Los jugadores nacionales nos dan una lección en la Eurocup. La opinión de Chema de Lucas

Los jugadores nacionales nos dan una lección en la Eurocup. La opinión de Chema de Lucas

Es la 1:00 am. Han pasado un par de horas del término del tercer partido de la final de la Eurocup y la adrenalina no me deja dormir. Busco ordenar las ideas y me pongo a escribir.

Mi balance de estos playoffs y de la participación de los equipos españoles en la Eurocup es que el jugador español sigue teniendo mucho que decir en España y en Europa. Y no sólo los diez que tenemos en la NBA.

El seguir de cerca la competición comentando los partidos en Eurosport me lleva a tener muchos momentos en la retina. Y en todos, los protagonistas son el jugador español a veces denostado por la figura del cupo o por empeñarnos en fichar de otros países de Europa con apellidos raros.

“Si dijera que no me sorprende, mentiría”, decía a Gigantes Chechu Mulero en la Copa del Rey sobre el rendimiento de Pierre Oriola en el Valencia. Qué decir del interior que tras pulular por la LEB y destaparse en Sevilla ha sido capaz de plantarle cara y superar al mismísimo Stoudemire. No me quito de la cabeza su segundo partido de cuartos en Jerusalem.

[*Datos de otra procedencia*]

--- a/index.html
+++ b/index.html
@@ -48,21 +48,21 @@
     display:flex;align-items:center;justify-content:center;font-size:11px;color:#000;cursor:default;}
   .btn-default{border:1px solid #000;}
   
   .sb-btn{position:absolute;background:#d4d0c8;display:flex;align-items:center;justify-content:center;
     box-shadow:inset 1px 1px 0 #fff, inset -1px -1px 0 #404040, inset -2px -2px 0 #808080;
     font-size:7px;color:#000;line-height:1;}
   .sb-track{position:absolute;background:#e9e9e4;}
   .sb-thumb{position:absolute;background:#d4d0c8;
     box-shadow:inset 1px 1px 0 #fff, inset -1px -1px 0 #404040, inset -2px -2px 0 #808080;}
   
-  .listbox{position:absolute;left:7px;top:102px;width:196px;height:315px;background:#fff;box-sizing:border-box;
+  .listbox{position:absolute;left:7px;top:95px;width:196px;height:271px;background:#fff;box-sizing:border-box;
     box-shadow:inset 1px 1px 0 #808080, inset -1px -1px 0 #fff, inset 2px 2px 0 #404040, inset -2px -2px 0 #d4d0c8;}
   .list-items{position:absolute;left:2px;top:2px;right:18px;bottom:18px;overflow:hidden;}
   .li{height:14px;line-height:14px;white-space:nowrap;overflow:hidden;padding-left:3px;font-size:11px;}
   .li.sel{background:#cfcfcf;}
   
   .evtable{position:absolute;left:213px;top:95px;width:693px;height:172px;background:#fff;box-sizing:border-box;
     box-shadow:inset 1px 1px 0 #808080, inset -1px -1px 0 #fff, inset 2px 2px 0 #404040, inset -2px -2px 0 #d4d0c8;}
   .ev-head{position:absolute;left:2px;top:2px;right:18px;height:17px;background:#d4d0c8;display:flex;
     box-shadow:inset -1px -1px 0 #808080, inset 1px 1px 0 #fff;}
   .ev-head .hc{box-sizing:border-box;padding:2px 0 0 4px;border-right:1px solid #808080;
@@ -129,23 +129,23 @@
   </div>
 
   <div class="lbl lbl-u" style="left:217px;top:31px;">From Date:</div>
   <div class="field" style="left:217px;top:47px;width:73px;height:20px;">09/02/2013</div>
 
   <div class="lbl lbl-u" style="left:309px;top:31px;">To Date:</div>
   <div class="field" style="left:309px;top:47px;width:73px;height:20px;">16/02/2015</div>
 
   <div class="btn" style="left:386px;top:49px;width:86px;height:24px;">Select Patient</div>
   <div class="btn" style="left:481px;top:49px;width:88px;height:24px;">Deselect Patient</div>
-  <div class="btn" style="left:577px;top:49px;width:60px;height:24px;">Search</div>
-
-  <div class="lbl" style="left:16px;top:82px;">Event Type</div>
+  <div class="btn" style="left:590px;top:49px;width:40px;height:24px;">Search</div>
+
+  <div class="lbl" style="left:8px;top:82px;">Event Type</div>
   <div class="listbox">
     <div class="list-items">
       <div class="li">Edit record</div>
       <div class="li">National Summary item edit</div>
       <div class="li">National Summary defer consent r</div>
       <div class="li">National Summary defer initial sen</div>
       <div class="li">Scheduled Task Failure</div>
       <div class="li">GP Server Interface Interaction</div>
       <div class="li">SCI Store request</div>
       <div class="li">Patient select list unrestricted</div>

Qué decir de Rafa Martínez, histórico de la competición en triples y partidos jugados con una misma camiseta, de Fernando San Emeterio, escogido en el segundo Mejor Quinteto con 3 MVP entre cuartos y semis, o de un Joan Sastre, que llama a la puerta de la convocatoria de la Selección y que con sus triples ha abierto la lata de muchos partidos de este Valencia y en la final conectaba a su equipo al choque. Han perdido pero son vencedores.

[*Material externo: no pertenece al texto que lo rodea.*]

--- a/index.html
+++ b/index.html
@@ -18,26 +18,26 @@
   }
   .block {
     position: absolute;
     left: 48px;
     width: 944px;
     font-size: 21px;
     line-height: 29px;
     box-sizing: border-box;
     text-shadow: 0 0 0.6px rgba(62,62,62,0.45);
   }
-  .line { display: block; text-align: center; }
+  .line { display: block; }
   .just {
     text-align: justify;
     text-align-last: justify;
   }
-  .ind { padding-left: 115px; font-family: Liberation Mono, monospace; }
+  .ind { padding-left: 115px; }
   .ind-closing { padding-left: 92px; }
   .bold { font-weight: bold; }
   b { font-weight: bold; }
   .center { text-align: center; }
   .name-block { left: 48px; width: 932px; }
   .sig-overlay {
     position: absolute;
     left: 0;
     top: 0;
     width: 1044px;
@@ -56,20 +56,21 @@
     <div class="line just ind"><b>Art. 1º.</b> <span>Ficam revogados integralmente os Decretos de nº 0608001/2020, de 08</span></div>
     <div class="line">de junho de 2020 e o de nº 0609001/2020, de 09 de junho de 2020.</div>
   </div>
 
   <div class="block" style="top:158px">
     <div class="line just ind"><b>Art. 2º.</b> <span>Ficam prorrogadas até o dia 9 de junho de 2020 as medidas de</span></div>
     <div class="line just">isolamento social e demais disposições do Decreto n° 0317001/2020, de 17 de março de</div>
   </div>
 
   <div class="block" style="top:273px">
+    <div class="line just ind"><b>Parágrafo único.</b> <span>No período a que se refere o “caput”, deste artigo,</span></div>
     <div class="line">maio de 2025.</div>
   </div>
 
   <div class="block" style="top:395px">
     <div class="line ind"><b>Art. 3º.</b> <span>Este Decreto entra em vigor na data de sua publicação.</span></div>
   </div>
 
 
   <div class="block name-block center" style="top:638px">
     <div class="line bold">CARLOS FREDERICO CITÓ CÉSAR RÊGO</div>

Párrafo aparte merece Guillem Vives. Arriesgó su salud al servicio del equipo en el tercer partido de cuartos ante el Khimki con el tobillo como un auténtico botillo, lesionado, pero buscando ayudar y no dejar solos a sus compañeros.

En el Unicaja, más de lo mismo y uno de los motivos importantes que le ha hecho proclamarse campeón: nunca han dejado de creer. Empezando por el esfuerzo y la perseverancia de un Alberto Díaz que ha demostrado que el trabajo da sus frutos pese a partir con dos bases americanos por delante en la rotación. Que ser un auténtico dolor de h**** para los rivales en defensa también suma, que es el mismo de siempre (prácticas para ser profe de Educación Física en su cole incluidas) y que ha sido premiado con un MVP con el que toda Málaga se identifica.

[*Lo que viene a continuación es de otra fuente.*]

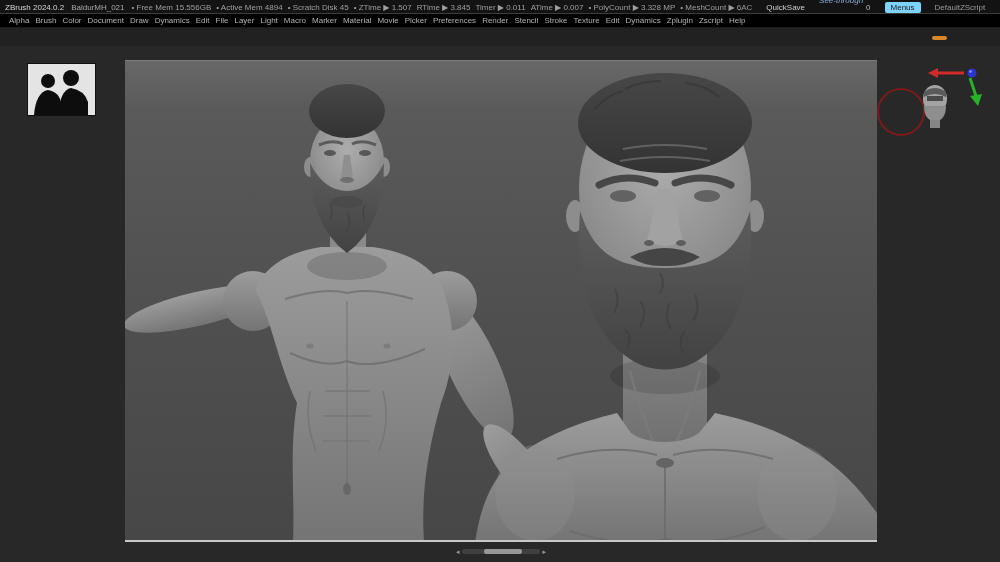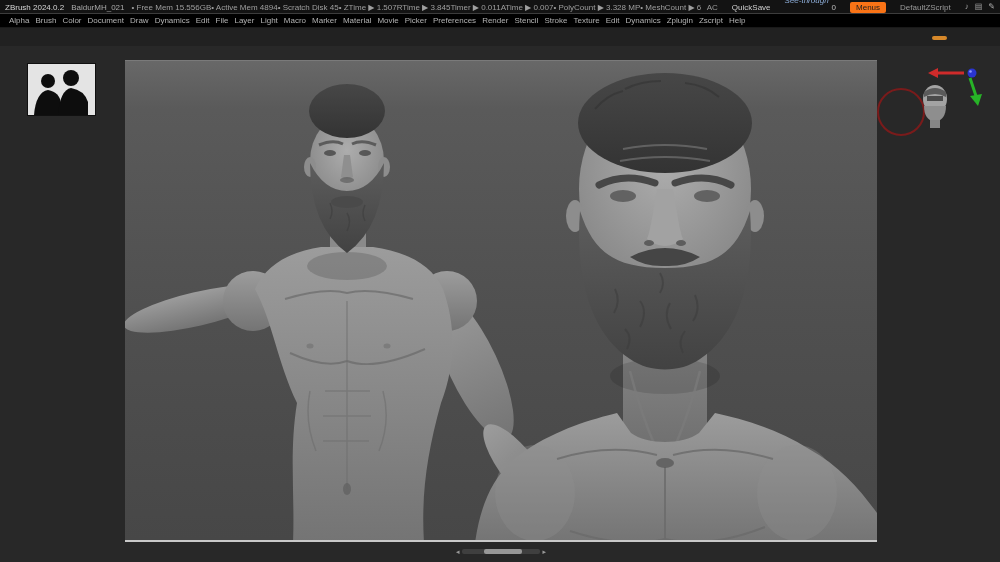--- a/index.html
+++ b/index.html
@@ -6,29 +6,29 @@
   html,body { width:1000px; height:562px; overflow:hidden; background:#262626;
               font-family:"Liberation Sans", sans-serif; }
 
   
   .titlebar { position:absolute; top:0; left:0; width:1000px; height:14px;
               background:#131313; display:flex; align-items:center;
               padding:0 5px; font-size:8px; color:#b9b9b9; white-space:nowrap; }
   .tb-left { display:flex; align-items:center; gap:7px; }
   .app-title { color:#d6d6d6; }
   .doc-name  { color:#a9a9a9; }
-  .tb-stats { display:flex; color:#9f9f9f; }
+  .tb-stats { display:flex; gap:5px; color:#9f9f9f; }
   .stat { white-space:nowrap; }
   .tb-right { margin-left:auto; display:flex; align-items:center; gap:14px; }
   .ac-btn { color:#9a9a9a; }
   .quicksave-btn { color:#cfcfcf; }
   .seethrough { display:flex; align-items:center; gap:3px; }
   .seethrough .lbl { color:#8fb0dc; border-bottom:5px solid #84cc16; padding-bottom:9px;font-style:italic; }
   .seethrough .val { color:#bdbdbd; }
-  .menus-btn { background:#f97316; color:#1d1d1d; padding:1px 6px; border-radius:2px; }
+  .menus-btn { background:#7dd3fc; color:#1d1d1d; padding:1px 6px; border-radius:2px; }
   .zscript-btn { color:#9a9a9a; }
   .icon-row { display:flex; align-items:center; gap:6px; }
   .icon-btn { color:#a8a8a8; font-size:8px; line-height:1; }
 
   
   .menubar { position:absolute; top:13px; left:0; width:1000px; height:15px;
              background:#000000; border-top:1px solid #3c3c3c; border-bottom:1px solid #191919;
              display:flex; align-items:center; padding:0 6px; font-size:8px; color:#b2b2b2; }
   .menu-item { padding:0 3px; white-space:nowrap; }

Y Carlos Suárez. Pilar siempre con su trabajo y energía. Se me pasa por la cabeza aquel tercer partido en Múnich en el que sólo metía dos tiros libres, los que cerraban el triunfo y el pase a semis, pero lo que hizo por el equipo en los casi 21 minutos en pista. Ahí empezó la gesta de levantar tres factores cancha en contra.

Dani Díez, de menos a más. Ayudando al cuatro ante la baja del Chimpa en Krasnodar por gastroenteritis. Y metiendo dos triplazos en el tercero de la final en pleno 0-18 para remontar y conseguir el título. Curiosamente, con Suárez en el puesto de cinco tras la salida de Omic, descalificado.

Sí, Shved tiene mucho talento, es muy bueno. Pero los nuestros están hechos de otra pasta. Y que dure.